La fermeture des frontières intérieures de l'Europe n'est plus un tabou. L'Italie a décidé de suspendre l'accord de Schengen avec l'Espagne, rétablissant des contrôles aux frontières pour les voyageurs venant de la péninsule ibérique.

Ce vendredi, le ministère italien de l'intérieur a annoncé la suspension de l'application de l'accord de Schengen avec l'Espagne, ordonnant la fermeture des frontières maritimes et aériennes. Concrètement, les passagers en provenance de Madrid, Barcelone, Valence, Séville, Malaga ou des Baléares devront passer par les postes de police des frontières à leur arrivée en Italie. La mesure serait en vigueur pour un mois, selon la presse italienne.

L'accord de Schengen, c'est ce pacte européen qui permet normalement de circuler librement entre les pays membres sans contrôle aux frontières intérieures. Sa suspension est une décision rare et lourde de conséquences politiques. D'après Barlamane, la mesure a été décidée après une réunion du comité d'analyse sur l'immigration et la sécurité des frontières, sous la présidence du ministre de l'intérieur italien, Matteo Piantedosi.

L'élément déclencheur : l'entrée en quelques jours de quelque 60 000 personnes dans l'enclave de Ceuta, une ville espagnole située sur la côte marocaine, dont près de 50 000 en vingt-quatre heures. Le ministère espagnol de l'intérieur a indiqué que plus de 37 500 retours avaient déjà été effectués vers le Maroc.

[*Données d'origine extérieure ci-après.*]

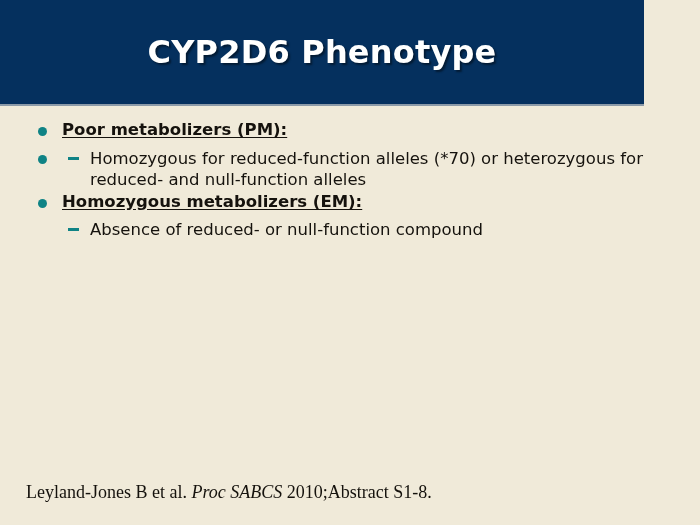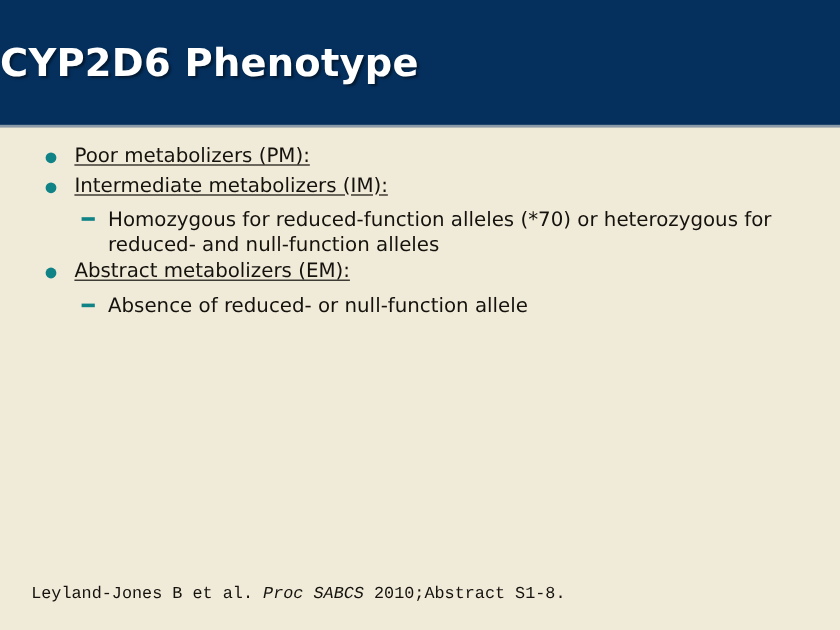--- a/index.html
+++ b/index.html
@@ -24,12 +24,13 @@
     position: absolute;
     left: 0;
     top: 0;
-    width: 700px;
+    width: 644px;
     height: 104px;
     background: #05305e;
     border-bottom: 2px solid #8c9aa8;
     display: flex;
     align-items: center;
+    justify-content: center;
   }
   .title-text {
     color: #ffffff;

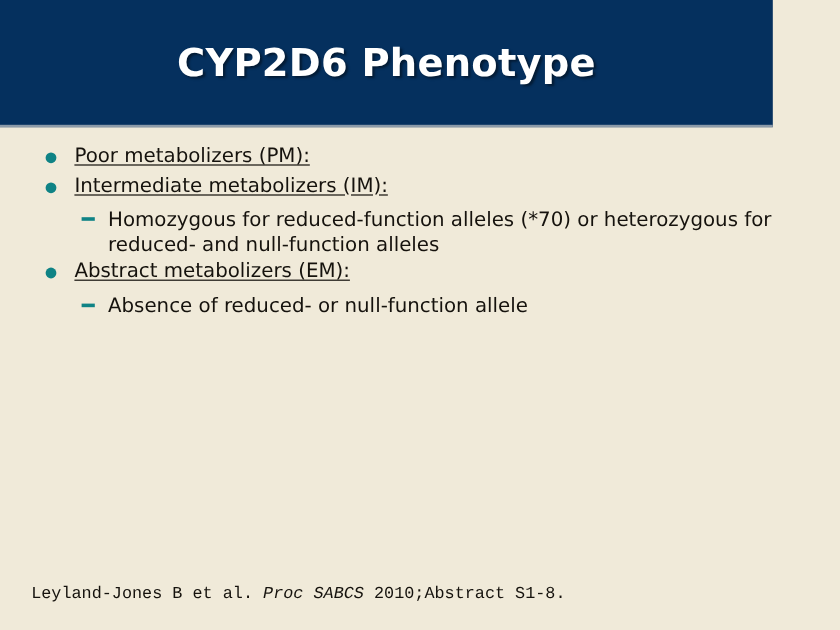--- a/index.html
+++ b/index.html
@@ -73,7 +73,7 @@
   }
   .l1-text {
     font-size: 16.5px;
-    font-weight: normal;
+    font-weight: bold;
     color: #15120d;
     text-decoration: underline;
     text-underline-offset: 2px;

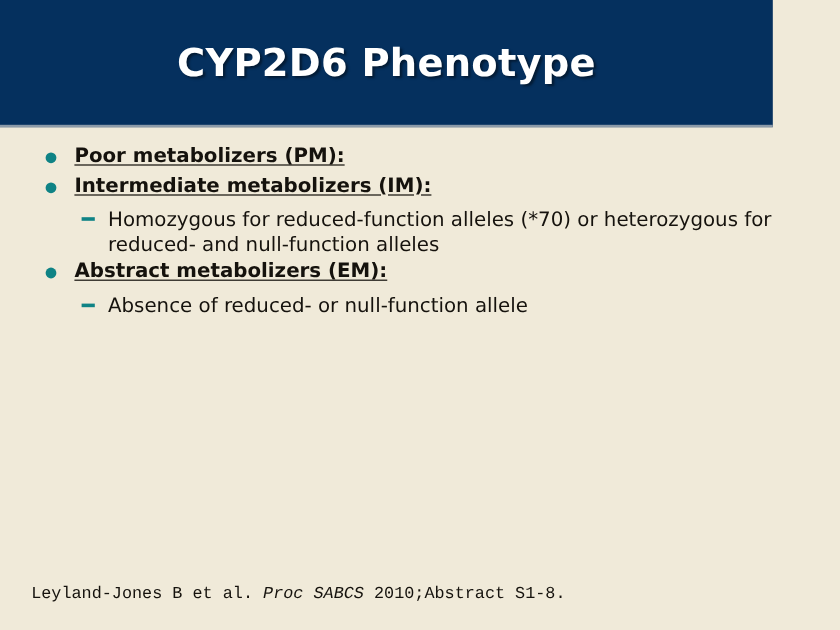--- a/index.html
+++ b/index.html
@@ -136,7 +136,6 @@
     <div class="bullet-group">
       <div class="l1">
         <span class="l1-dot"></span>
-        <span class="l1-text">Intermediate metabolizers (IM):</span>
       </div>
       <div class="l2">
         <span class="l2-dash"></span>

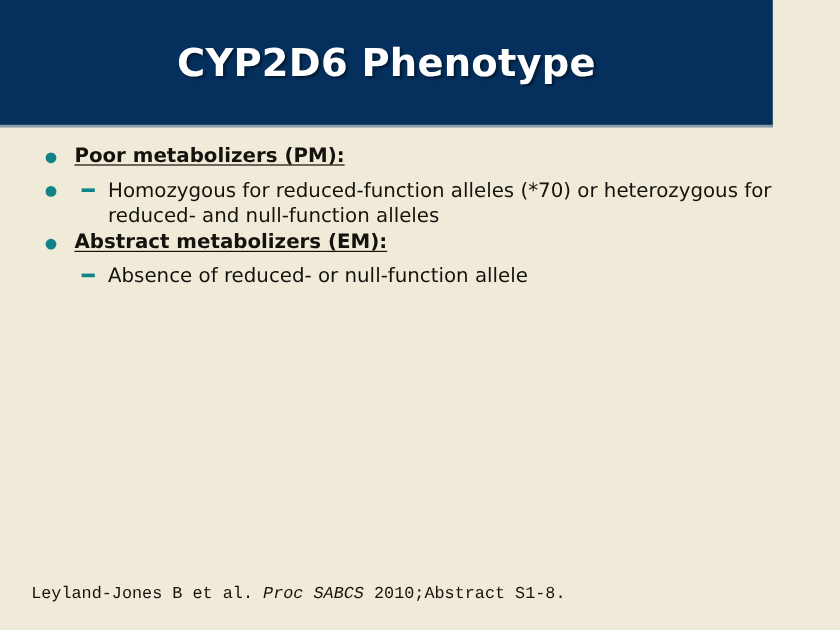--- a/index.html
+++ b/index.html
@@ -146,7 +146,7 @@
     <div class="bullet-group">
       <div class="l1">
         <span class="l1-dot"></span>
-        <span class="l1-text">Abstract metabolizers (EM):</span>
+        <span class="l1-text">Homozygous metabolizers (EM):</span>
       </div>
       <div class="l2">
         <span class="l2-dash"></span>

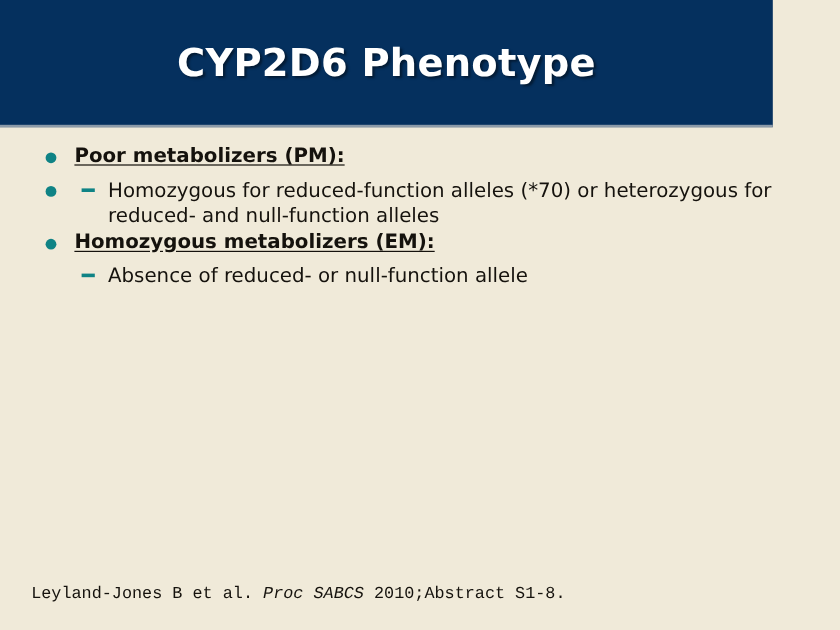--- a/index.html
+++ b/index.html
@@ -150,7 +150,7 @@
       </div>
       <div class="l2">
         <span class="l2-dash"></span>
-        <span class="l2-text">Absence of reduced- or null-function allele</span>
+        <span class="l2-text">Absence of reduced- or null-function compound</span>
       </div>
     </div>
 

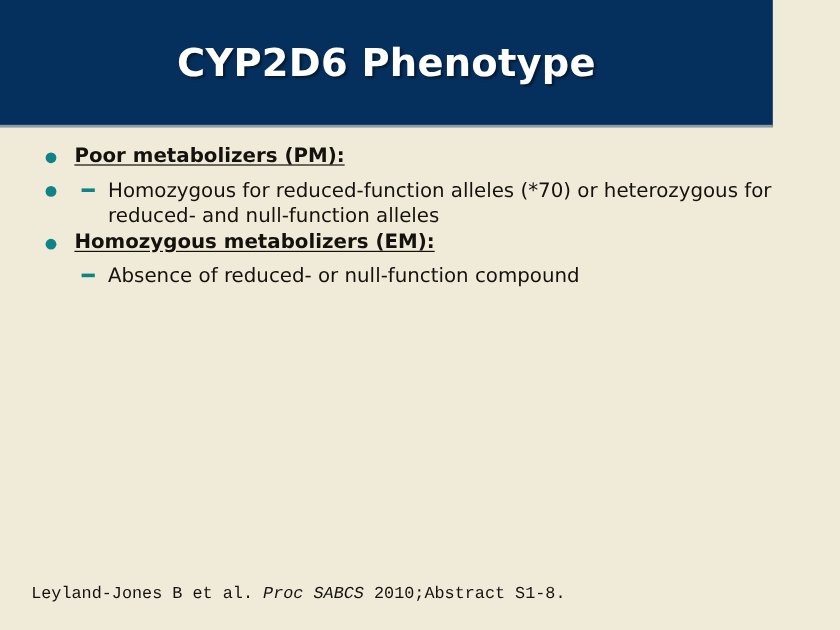--- a/index.html
+++ b/index.html
@@ -106,9 +106,9 @@
     position: absolute;
     left: 26px;
     bottom: 22px;
-    font-size: 14px;
+    font-size: 18px;
     color: #15120d;
-    font-family: Liberation Mono, monospace;
+    font-family: Liberation Serif, serif;
     white-space: nowrap;
   }
   .footer .ital {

Cette décision italienne a provoqué une escalade verbale. La présidente du Conseil italien, Giorgia Meloni, avait déjà annoncé jeudi des mesures exceptionnelles, qualifiant les images de l'enclave d'« impressionnantes ». Son vice-président, Antonio Tajani, a attribué cet afflux à la régularisation de plus de 500 000 étrangers en situation irrégulière décidée par le gouvernement espagnol, parlant d'une mesure « prévue par les traités et rendue aujourd'hui inéluctable ».

Côté espagnol, la réponse est cinglante. Le ministre des affaires étrangères, José Manuel Albares, a convoqué l'ambassadeur d'Italie et dénoncé des propos relevant de la « démagogie partisane ». Le chef du gouvernement espagnol, Pedro Sánchez, a contre-attaqué en citant les données de l'agence européenne Frontex, qui recense les entrées irrégulières : 478 600 par l'Italie entre 2021 et 2026, contre 234 760 par l'Espagne. Une manière de dire que l'Italie n'est pas mieux lotie.

Ce bras de fer entre Rome et Madrid montre à quel point la question migratoire reste un point de fracture majeur au sein de l'Union européenne. Pedro Sánchez a appelé les Vingt-Sept à ne pas se diviser. Reste à voir si cette suspension temporaire sera suivie d'effets ou si elle restera un symbole de la tension croissante entre les deux pays.